The Soviet viewing room erupted with applause as they stared at the grainy images of Armstrong, looking like a moon creature in his pale, puffed-up suit in the pale new world so blanched of colour. ‘Everyone forgot that we were all citizens of different countries on Earth,’ Alexei Leonov wrote. ‘That moment really united the human race.’ A few hours later, the Soviet probe, Luna 15, crashed at almost 300 mph into the suitably named ‘Sea of Crises’ on the moon’s surface.

America was the winner. The red, white and blue Stars and Stripes on the flag planted nearby proclaimed that they had legitimately won the glory. The years of dedicated work, never deviating from the original dream, had led to this brilliant conclusion. But woven into the American endeavour were also the dreams of men like Korolev, whose spirit no doubt, given the ghost of a chance, would be standing unseen by Armstrong’s side.
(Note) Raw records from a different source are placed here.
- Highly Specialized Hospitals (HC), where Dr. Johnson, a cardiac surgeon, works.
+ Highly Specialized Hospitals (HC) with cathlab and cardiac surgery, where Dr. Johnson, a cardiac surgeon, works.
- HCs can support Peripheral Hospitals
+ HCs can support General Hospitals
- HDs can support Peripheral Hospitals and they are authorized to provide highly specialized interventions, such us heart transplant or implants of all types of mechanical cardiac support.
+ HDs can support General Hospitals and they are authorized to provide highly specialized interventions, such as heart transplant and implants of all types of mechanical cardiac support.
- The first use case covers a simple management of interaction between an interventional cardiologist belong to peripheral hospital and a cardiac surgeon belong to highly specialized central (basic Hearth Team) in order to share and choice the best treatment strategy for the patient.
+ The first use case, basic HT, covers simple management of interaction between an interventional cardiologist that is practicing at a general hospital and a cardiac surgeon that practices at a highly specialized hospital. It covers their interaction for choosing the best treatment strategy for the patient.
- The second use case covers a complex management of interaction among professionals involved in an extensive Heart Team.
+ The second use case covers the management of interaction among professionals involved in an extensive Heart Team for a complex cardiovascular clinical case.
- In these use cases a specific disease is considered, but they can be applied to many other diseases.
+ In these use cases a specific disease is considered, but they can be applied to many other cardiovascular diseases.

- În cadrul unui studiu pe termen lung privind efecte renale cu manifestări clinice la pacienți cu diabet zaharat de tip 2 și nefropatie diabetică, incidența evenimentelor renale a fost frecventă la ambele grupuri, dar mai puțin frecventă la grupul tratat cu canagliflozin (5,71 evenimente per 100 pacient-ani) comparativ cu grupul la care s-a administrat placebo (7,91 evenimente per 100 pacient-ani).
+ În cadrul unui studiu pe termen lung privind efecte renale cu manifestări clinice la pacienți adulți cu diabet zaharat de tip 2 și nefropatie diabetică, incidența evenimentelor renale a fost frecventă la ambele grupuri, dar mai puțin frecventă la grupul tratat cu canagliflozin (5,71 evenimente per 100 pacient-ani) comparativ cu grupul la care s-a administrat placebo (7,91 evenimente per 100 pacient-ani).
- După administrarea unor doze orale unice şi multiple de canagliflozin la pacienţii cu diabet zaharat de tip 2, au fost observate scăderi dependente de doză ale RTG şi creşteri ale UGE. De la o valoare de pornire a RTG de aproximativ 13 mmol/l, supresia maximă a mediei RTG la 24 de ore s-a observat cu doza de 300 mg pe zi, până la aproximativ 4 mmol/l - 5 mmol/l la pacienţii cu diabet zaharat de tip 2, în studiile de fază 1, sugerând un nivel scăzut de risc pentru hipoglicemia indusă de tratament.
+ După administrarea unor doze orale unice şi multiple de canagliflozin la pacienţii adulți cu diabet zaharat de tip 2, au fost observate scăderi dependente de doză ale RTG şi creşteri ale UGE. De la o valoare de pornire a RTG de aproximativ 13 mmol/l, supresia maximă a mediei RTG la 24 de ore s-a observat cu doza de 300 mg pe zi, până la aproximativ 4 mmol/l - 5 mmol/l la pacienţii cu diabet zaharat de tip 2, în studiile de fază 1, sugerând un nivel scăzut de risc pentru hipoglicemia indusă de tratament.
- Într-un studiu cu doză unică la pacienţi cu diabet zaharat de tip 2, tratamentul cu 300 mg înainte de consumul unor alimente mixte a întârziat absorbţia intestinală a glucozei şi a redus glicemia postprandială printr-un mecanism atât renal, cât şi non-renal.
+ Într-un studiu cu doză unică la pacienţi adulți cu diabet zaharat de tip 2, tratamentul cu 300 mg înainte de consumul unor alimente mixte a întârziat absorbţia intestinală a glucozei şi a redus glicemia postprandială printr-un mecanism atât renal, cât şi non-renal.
But the camera only registered one small anonymous figure standing on that bleak waste of cherished soil, waving at the blue earth, halfway to the stars.

It was a moment to savour, a moment for which Korolev had lived and died, a moment that for von Braun concentrated the long journey from the dark days of Hitler’s Nazi Germany and the V-2 to this momentous culmination of a youthful vision. As he looked at Armstrong’s figure on the TV monitor standing where he had dreamed he would stand, it was a timeless moment, rich with victory second to none in man’s short history, and it left him without words.